Wessen Moral soll „der Algorithmus“ durchsetzen? Ist es richtig, ist es notwendig, Menschen vor dem Anblick kopulierender Pferde zu schützen oder stellt vielleicht die Vermittlung biologischer Allgemeinbildung über die Fortpflanzung der Säugetiere ein höherrangiges Ziel dar? Sollen Empfehlungen Filterblasen verstärken, abschwächen oder ignorieren und gilt die Antwort gleichermaßen für feministische Filterblasen wie für jene des Gamergate-Mobs? Und was sollen wir aus der Tatsache schließen, dass mehrere Statements der Mozilla-Kampagne explizit sagen, man selbst habe den Schmutz natürlich als solchen erkannt, aber andere müssten doch sicher davor geschützt werden?
Das Internet ist ein Spiegel der Gesellschaft. Empfehlungssysteme geben ein Echo, teils auf das Sehverhalten einzelner Nutzerinnen und teils auf kollektives Verhalten. Wie sich diese Faktoren im Einzelnen mischen und ein bestimmtes Ergebnis hervorbringen, mag manchmal so schwer zu durchschauen sein wie die Akustik eines Konzertsaals für jemanden, der schon im Physikunterricht nicht aufgepasst hat. Dies ist jedoch kein Grund, Algorithmen zu verteufeln oder Unmögliches von ihnen zu verlangen. Es handelt sich nur um banale Computerprogramme.
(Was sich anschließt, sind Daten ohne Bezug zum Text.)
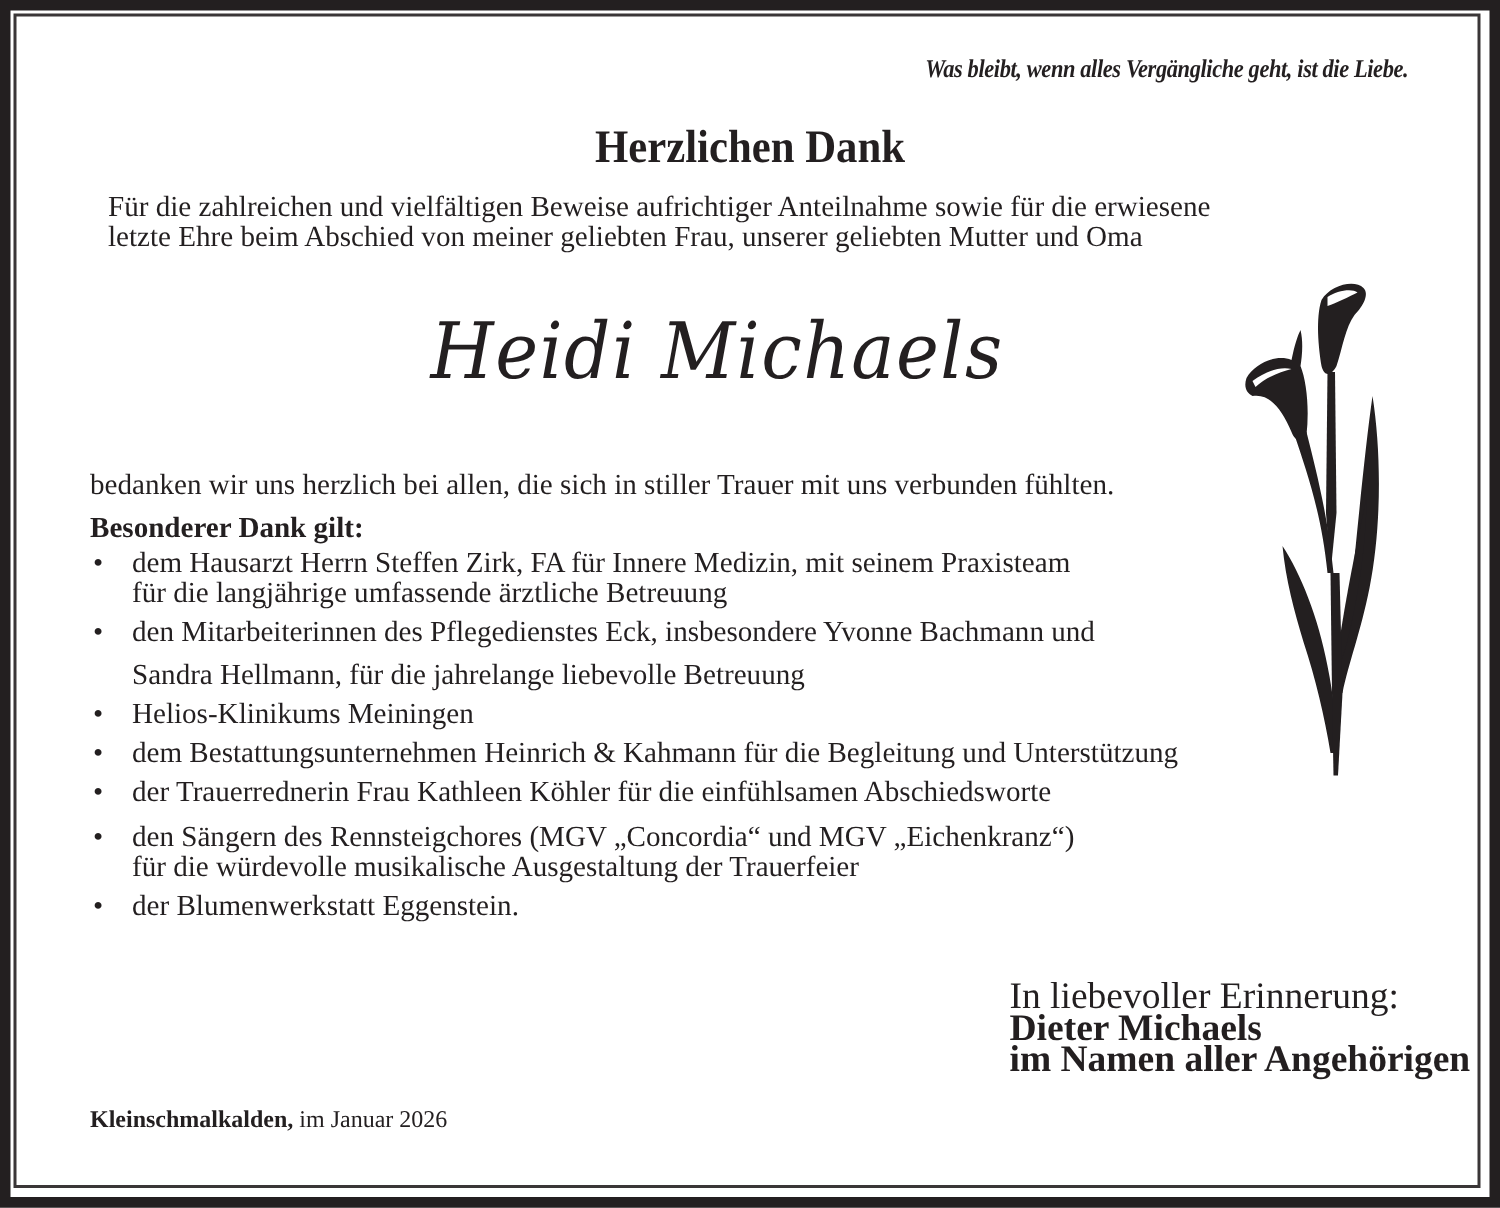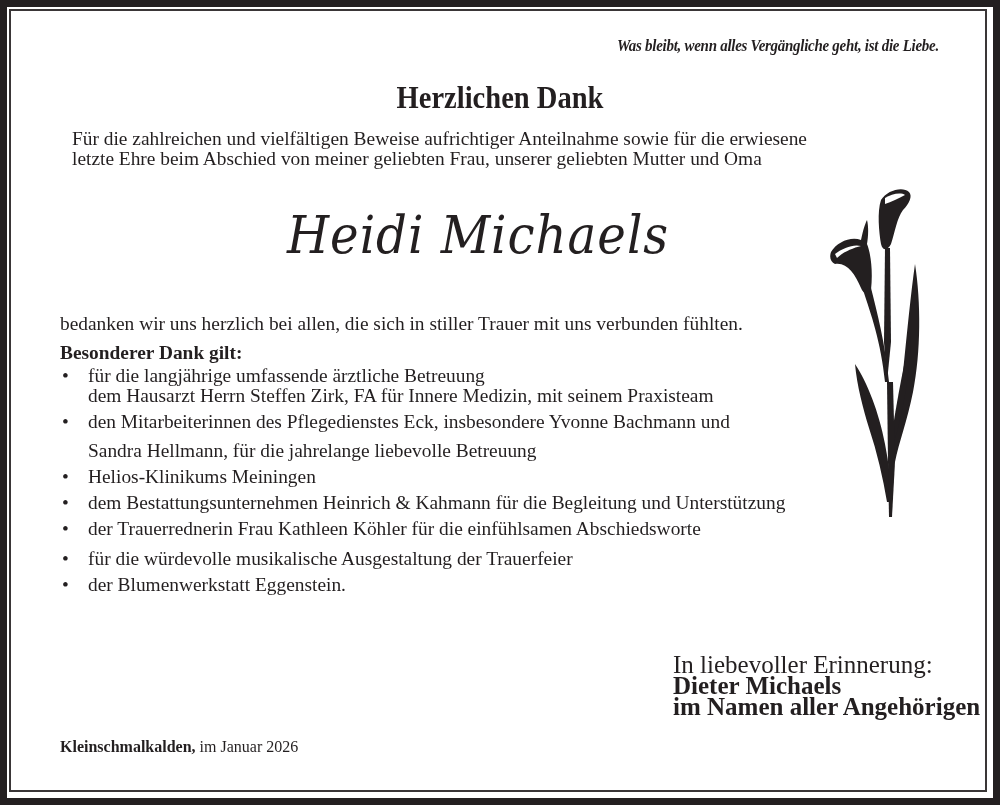--- a/index.html
+++ b/index.html
@@ -182,8 +182,8 @@
 <ul class="list">
   <li>
     <span class="bullet">•</span>
+    <span style="display:block">dem Hausarzt Herrn Steffen Zirk, FA für Innere Medizin, mit seinem Praxisteam</span>
     <span style="display:block">für die langjährige umfassende ärztliche Betreuung</span>
-    <span style="display:block">dem Hausarzt Herrn Steffen Zirk, FA für Innere Medizin, mit seinem Praxisteam</span>
   </li>
   <li class="gap-md">
     <span class="bullet">•</span>

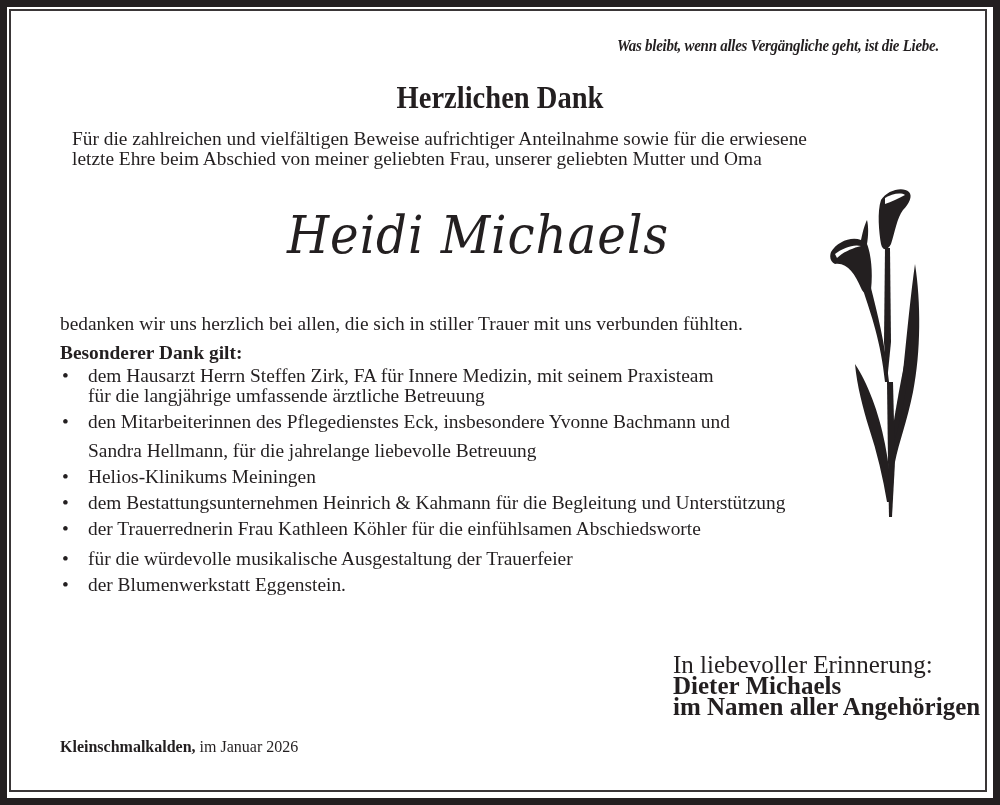--- a/index.html
+++ b/index.html
@@ -204,6 +204,7 @@
   </li>
   <li class="gap-lg">
     <span class="bullet">•</span>
+    <span style="display:block">den Sängern des Rennsteigchores (MGV „Concordia“ und MGV „Eichenkranz“)</span>
     <span style="display:block">für die würdevolle musikalische Ausgestaltung der Trauerfeier</span>
   </li>
   <li class="gap-md">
Das heißt nicht, dass es nichts zu diskutieren gäbe. YouTube und andere Plattformen haben die Medienlandschaft verändert und damit auch die Art und Weise, wie gesellschaftliche Diskurse verlaufen. Doch wer die daraus resultierenden Fragen auf Algorithmenschelte verkürzt, setzt an der falschen Stelle an und verliert wichtige Aspekte aus dem Blick. Allen voran ist dies die Finanzierung durch Werbung, die nicht nur klassischen Medien Umsätze genommen hat – deswegen kämpften die Verlage so vehement für ein Leistungsschutzrecht, das ihnen Vor- und den neuen Konkurrenten Nachteile bescheren sollte – sondern auch die ökonomischen Anreize bestimmt, aus denen die Entwicklungs- und Optimierungsziele der Betreiber und damit Gestaltungsentscheidungen resultieren. Dass wirtschaftliche Abhängigkeit von der Werbung in der Programmgestaltung für eine Gratwanderung zwischen Krawall zur Publikumsbindung und Seichte zur Befriedigung der Werbekundenwünsche führt, kennen wir schon aus dem Privatfernsehen.
Algorithmen sind demgegenüber nur der verlängerte Arm des Unternehmens, das sie einsetzt. Sie bestimmen nicht die Richtung, sondern sie wirken als ausführendes Organ. Ihre Funktion folgt notwendig den Zielen und Prioritäten derer, die sie einsetzen. Wer sich an Algorithmen abarbeitet statt an Unternehmen und ihre Geschäftsmodellen, müsste folgerichtig angesichts des Volkswagen-Skandals, Verzeihung, der Dieselproblematik auch eine Motorenethik fordern. Doch darüber würden wir zu Recht lachen.
PS: Eine gute Vorstellung davon, wie Empfehlungssysteme funktionieren, vermittelt dieser Artikel: How The New York Times is Experimenting with Recommendation Algorithms.
(2019-10-24)
PPS: Eine neue Studie beschäftigt sich mit der Frage, ob man eine eventuelle Radikalisierung auf YouTube überhaupt „den Algorithmen“ zuschreiben kann.